[DATA SUPPLIED Boundary: Start]

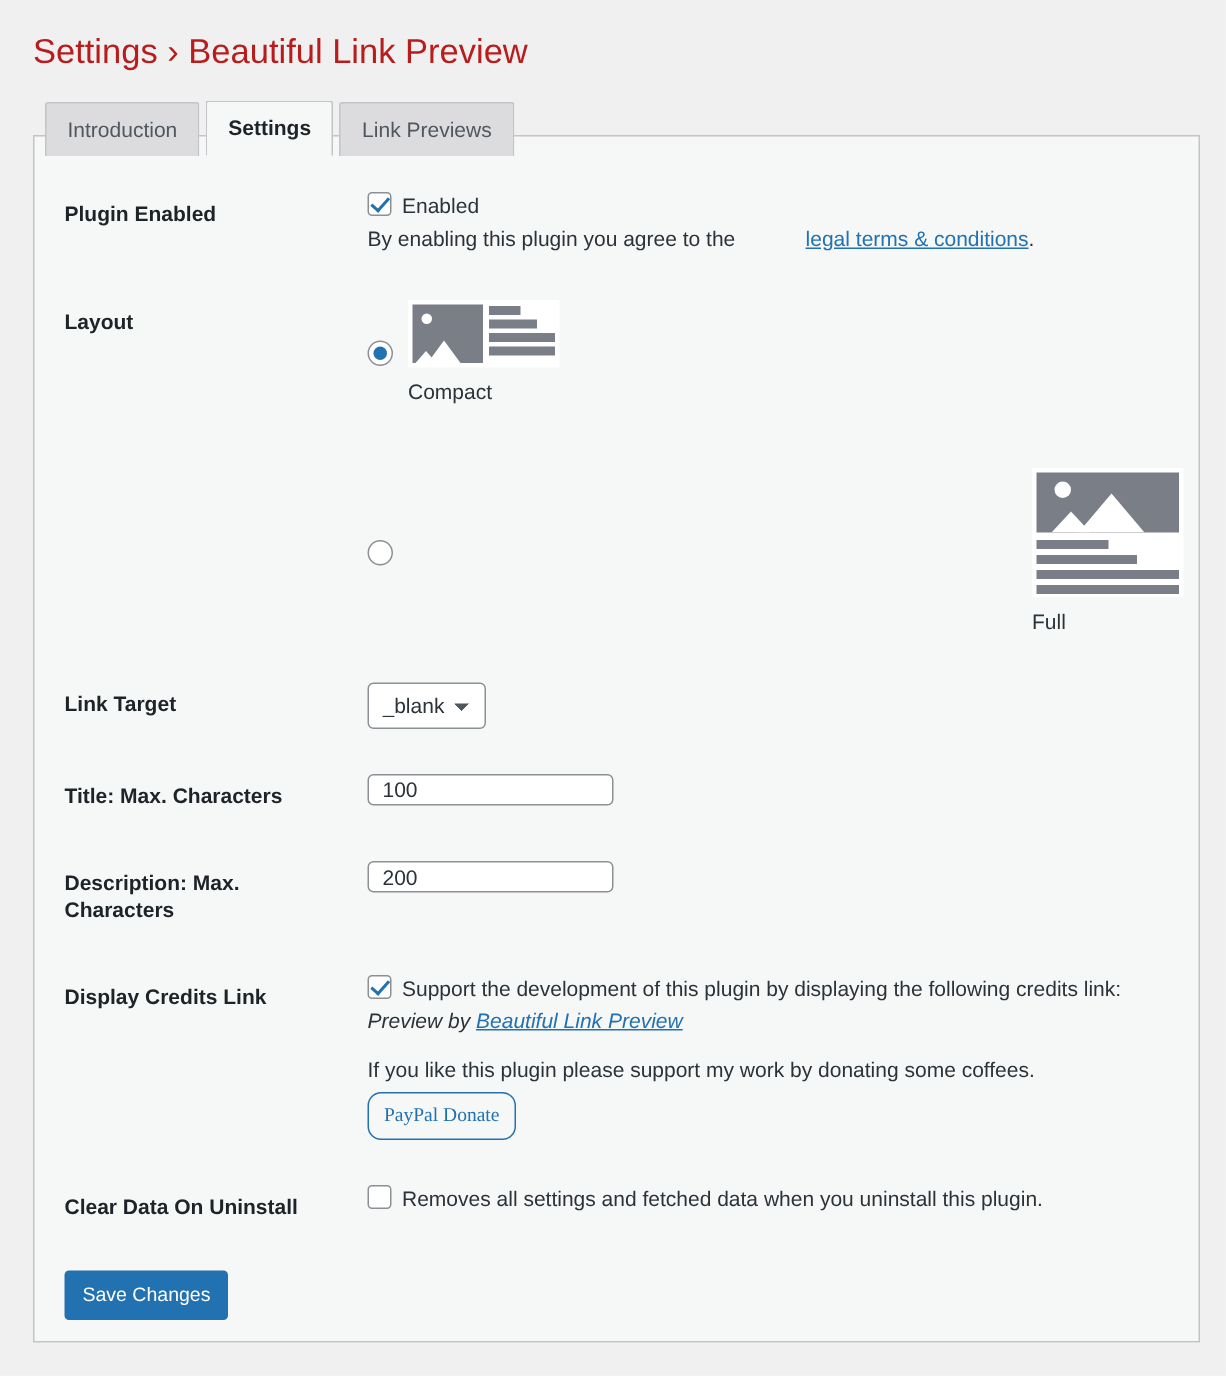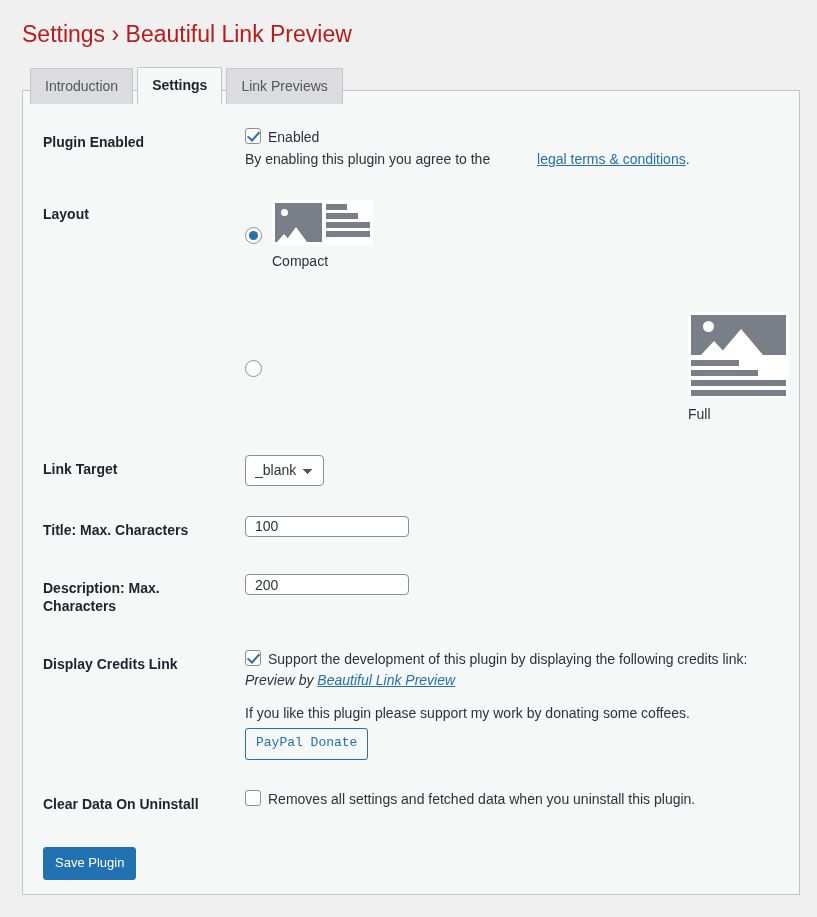--- a/index.html
+++ b/index.html
@@ -258,12 +258,12 @@
     line-height: 1.4;
   }
   .btn-secondary {
-    font-family: Liberation Mono, monospace;
+    font-family: Liberation Serif, serif;
     font-size: 13px;
     color: #2271b1;
     background: #f6f7f7;
     border: 1px solid #2271b1;
-    border-radius: 3px;
+    border-radius: 9px;
     padding: 5px 10px 6px;
     cursor: pointer;
     line-height: 1.4;

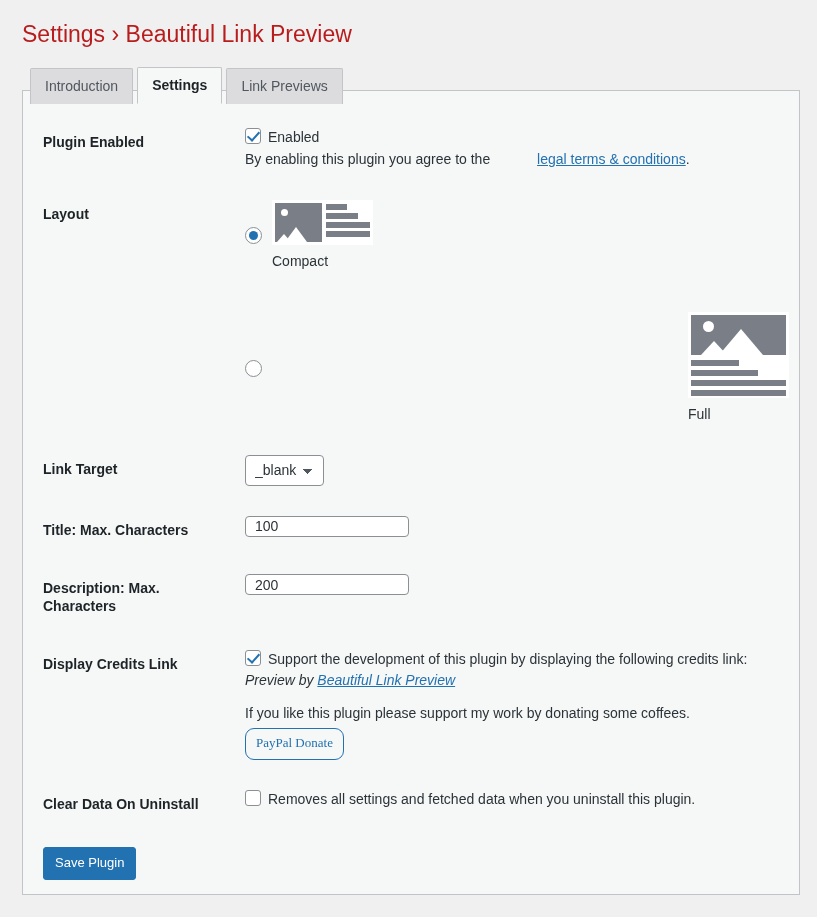--- a/index.html
+++ b/index.html
@@ -402,7 +402,7 @@
     </table>
 
   <div class="save-wrap">
-    <button class="btn-primary">Save Plugin</button>
+    <button class="btn-primary">Save Changes</button>
   </div>
 </div>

[DATA SUPPLIED Boundary: End]

THE TASK » Write down exactly the lines running from the line with "cursor: pointer;" through the end of the material, both ends included, and none of the pictures.

RESPONSE TO THE EXERCISE »
     cursor: pointer;
     line-height: 1.4;

--- a/index.html
+++ b/index.html
@@ -402,7 +402,7 @@
     </table>
 
   <div class="save-wrap">
-    <button class="btn-primary">Save Plugin</button>
+    <button class="btn-primary">Save Changes</button>
   </div>
 </div>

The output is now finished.